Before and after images
+ + + + + + +

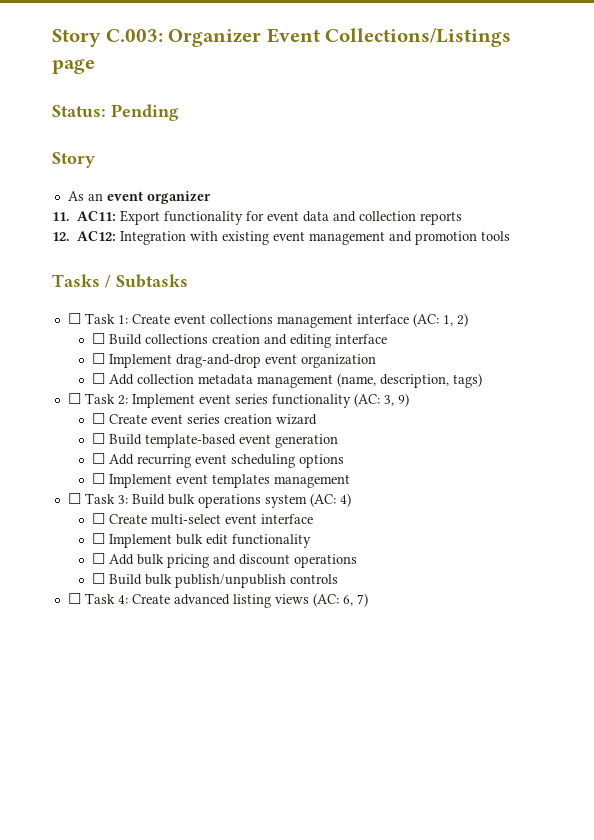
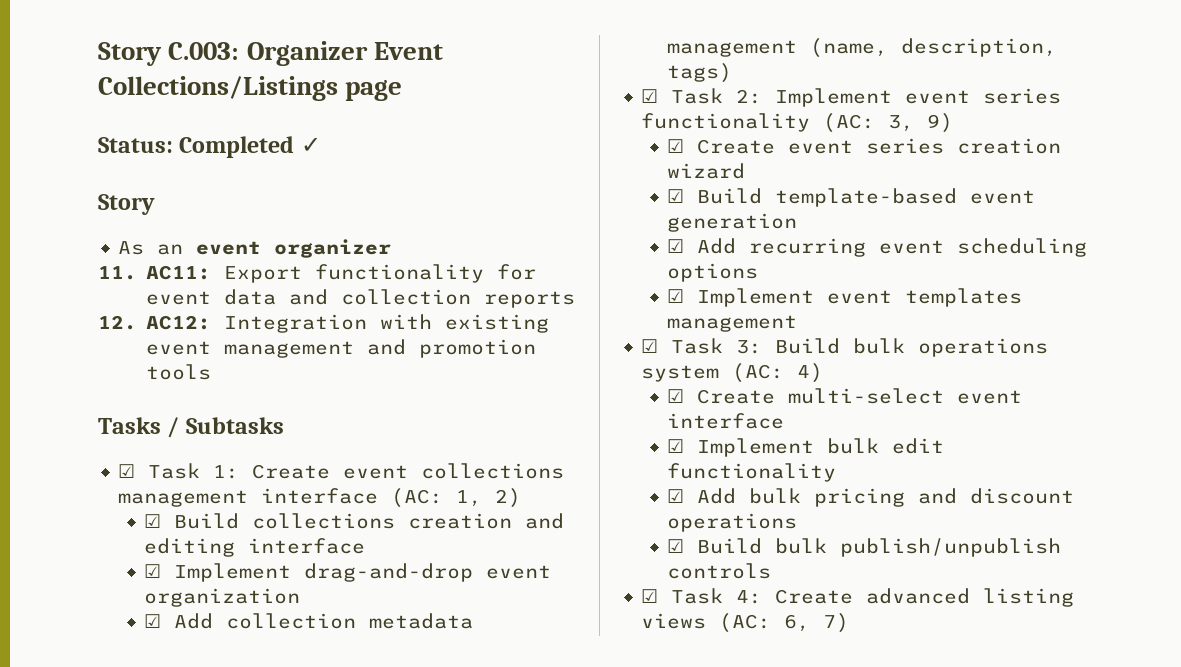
- Status: Pending
+ Status: Completed ✓
- ☐ Task 1: Create event collections management interface (AC: 1, 2)
+ ☑ Task 1: Create event collections management interface (AC: 1, 2)
- ☐ Build collections creation and editing interface
+ ☑ Build collections creation and editing interface
- ☐ Implement drag-and-drop event organization
+ ☑ Implement drag-and-drop event organization
- ☐ Add collection metadata management (name, description, tags)
+ ☑ Add collection metadata management (name, description, tags)
- ☐ Task 2: Implement event series functionality (AC: 3, 9)
+ ☑ Task 2: Implement event series functionality (AC: 3, 9)
- ☐ Create event series creation wizard
+ ☑ Create event series creation wizard
- ☐ Build template-based event generation
+ ☑ Build template-based event generation
- ☐ Add recurring event scheduling options
+ ☑ Add recurring event scheduling options
- ☐ Implement event templates management
+ ☑ Implement event templates management
- ☐ Task 3: Build bulk operations system (AC: 4)
+ ☑ Task 3: Build bulk operations system (AC: 4)
- ☐ Create multi-select event interface
+ ☑ Create multi-select event interface
- ☐ Implement bulk edit functionality
+ ☑ Implement bulk edit functionality
- ☐ Add bulk pricing and discount operations
+ ☑ Add bulk pricing and discount operations
- ☐ Build bulk publish/unpublish controls
+ ☑ Build bulk publish/unpublish controls
- ☐ Task 4: Create advanced listing views (AC: 6, 7)
+ ☑ Task 4: Create advanced listing views (AC: 6, 7)

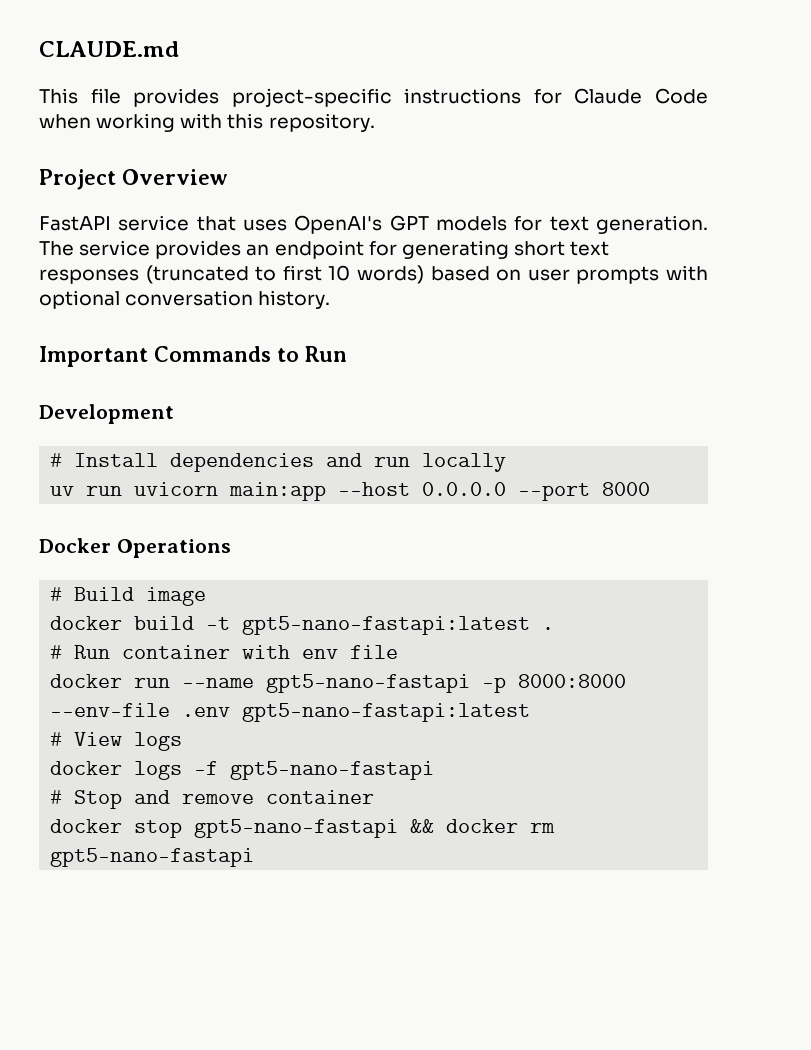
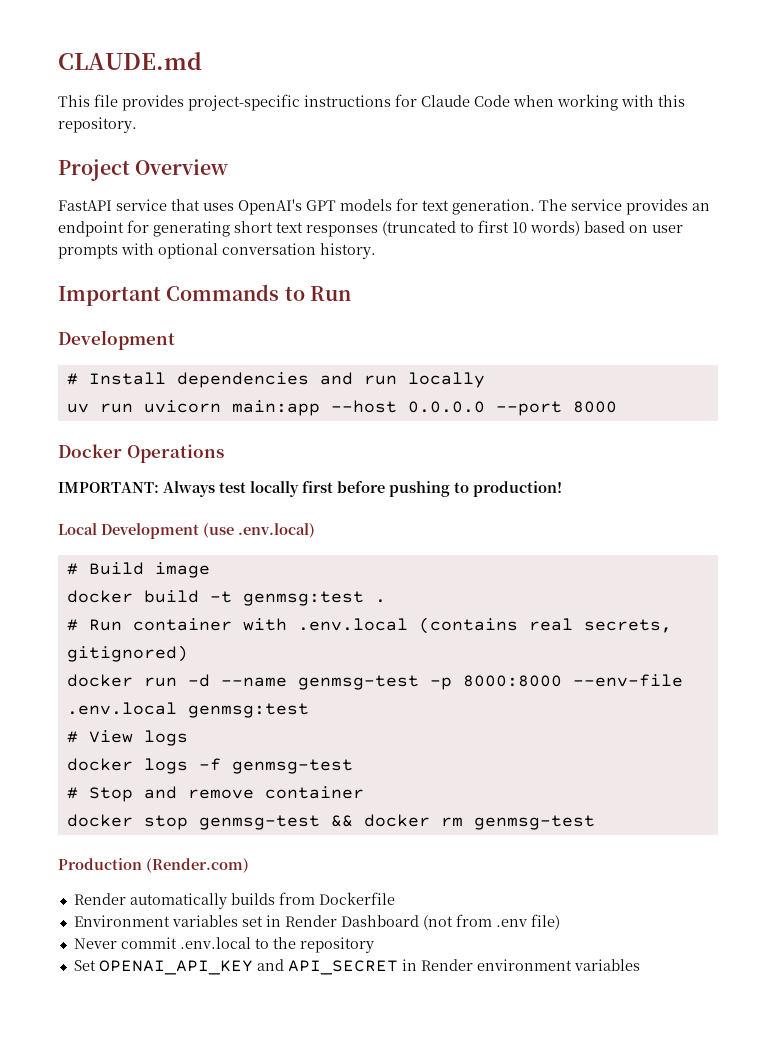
+ IMPORTANT: Always test locally first before pushing to production!
+ Local Development (use .env.local)
- docker build -t gpt5-nano-fastapi:latest .
+ docker build -t genmsg:test .
- # Run container with env file
+ # Run container with .env.local (contains real secrets, gitignored)
- docker run --name gpt5-nano-fastapi -p 8000:8000 --env-file .env gpt5-nano-fastapi:latest
+ docker run -d --name genmsg-test -p 8000:8000 --env-file .env.local genmsg:test
- docker logs -f gpt5-nano-fastapi
+ docker logs -f genmsg-test
- docker stop gpt5-nano-fastapi && docker rm gpt5-nano-fastapi
+ docker stop genmsg-test && docker rm genmsg-test
+ Production (Render.com)
+ Render automatically builds from Dockerfile
+ Environment variables set in Render Dashboard (not from .env file)
+ Never commit .env.local to the repository
+ Set OPENAI_API_KEY and API_SECRET in Render environment variables

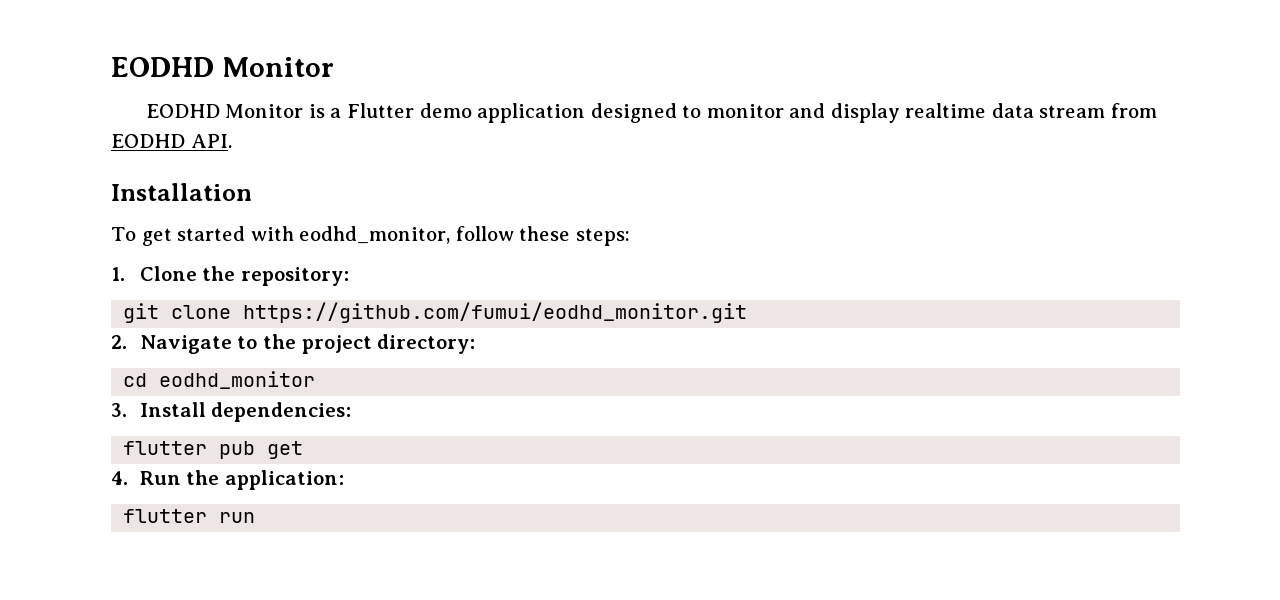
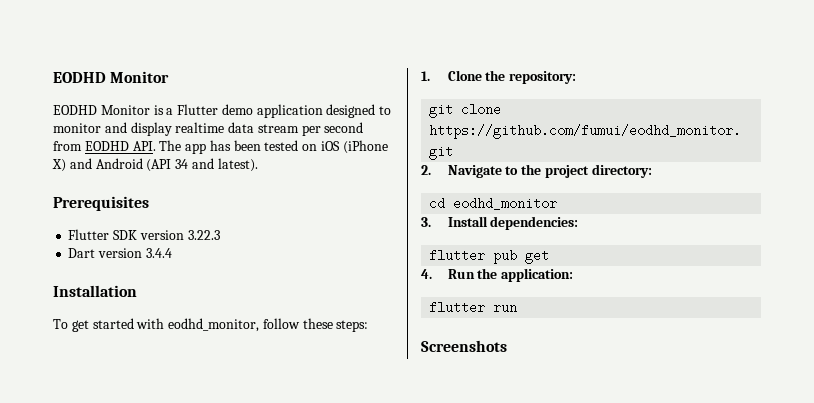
- EODHD Monitor is a Flutter demo application designed to monitor and display realtime data stream from EODHD API.
+ EODHD Monitor is a Flutter demo application designed to monitor and display realtime data stream per second from EODHD API. The app has been tested on iOS (iPhone X) and Android (API 34 and latest).
+ Prerequisites
+ Flutter SDK version 3.22.3
+ Dart version 3.4.4
+ Screenshots

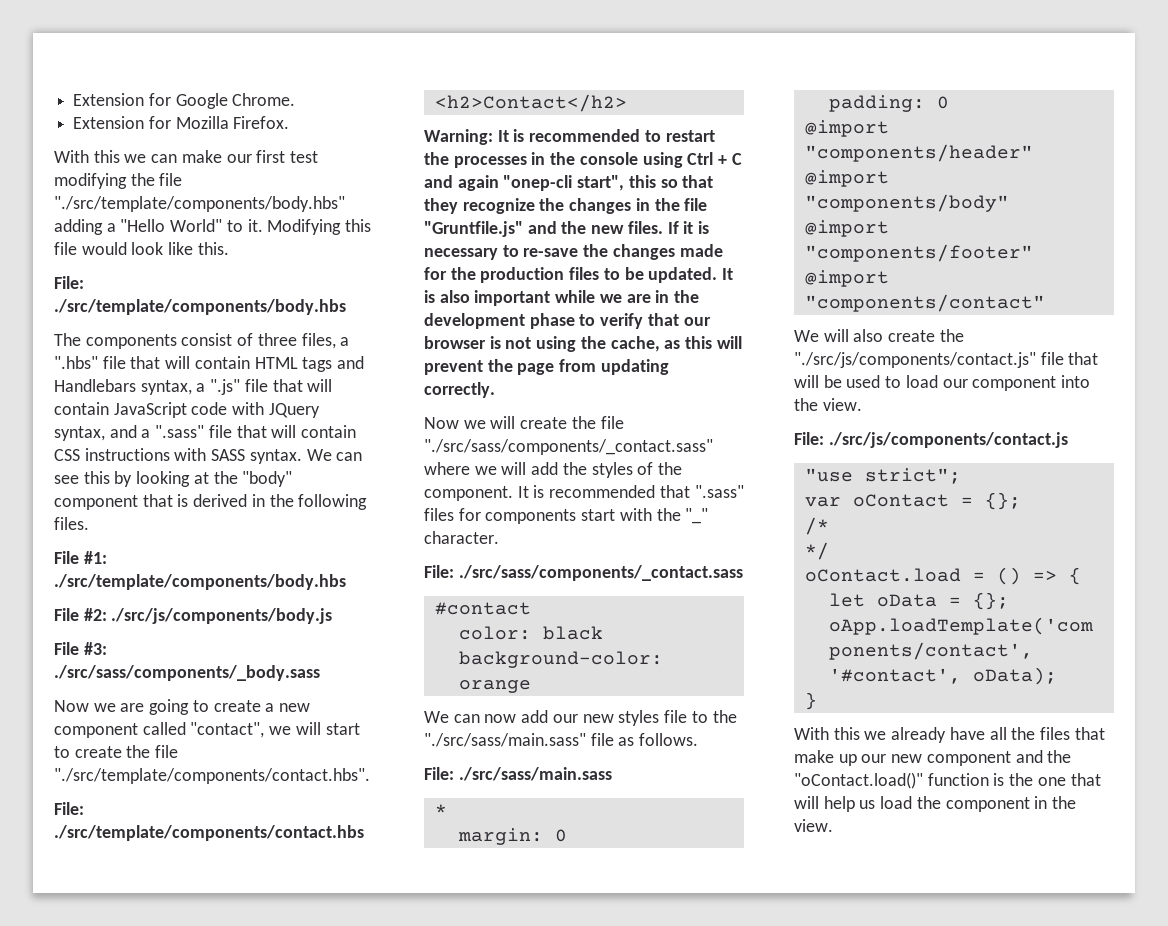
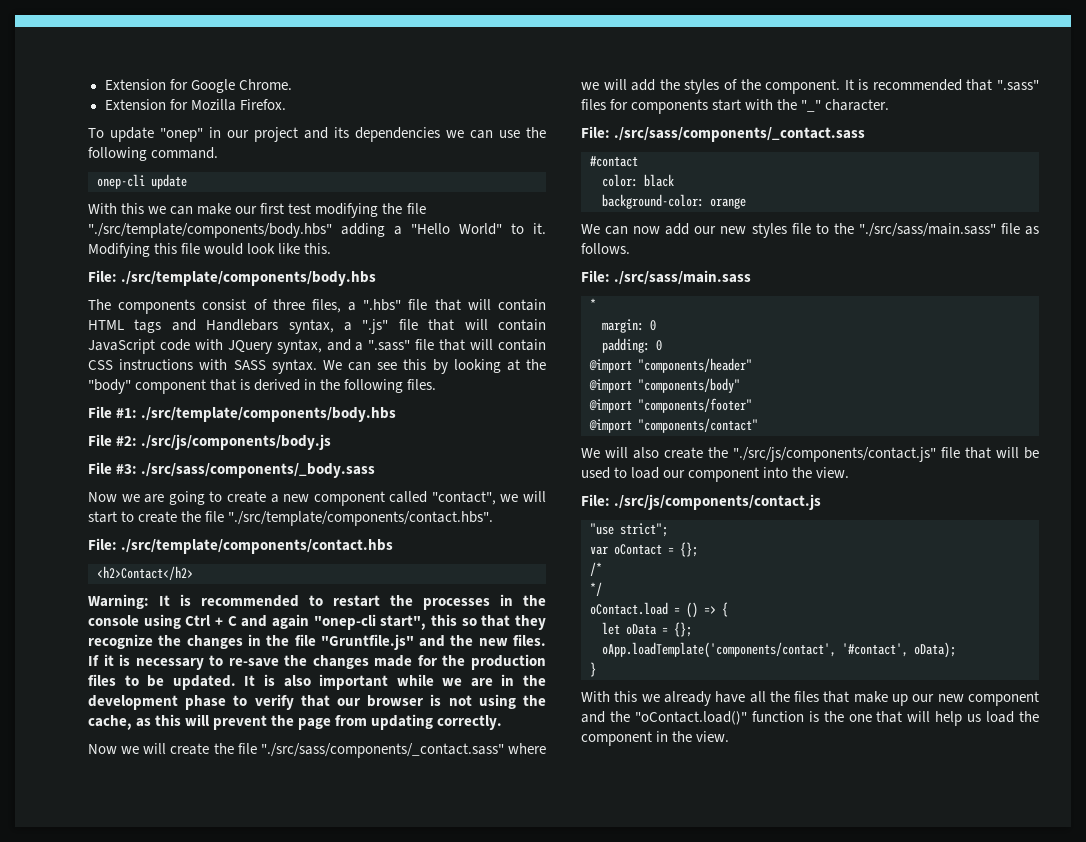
+ To update "onep" in our project and its dependencies we can use the following command.
+ onep-cli update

+ + + + + + +

ABOUT THIS EXERCISE
For every line above that includes the word "display", return the line.

SOLVED EXERCISE
- EODHD Monitor is a Flutter demo application designed to monitor and display realtime data stream from EODHD API.
+ EODHD Monitor is a Flutter demo application designed to monitor and display realtime data stream per second from EODHD API. The app has been tested on iOS (iPhone X) and Android (API 34 and latest).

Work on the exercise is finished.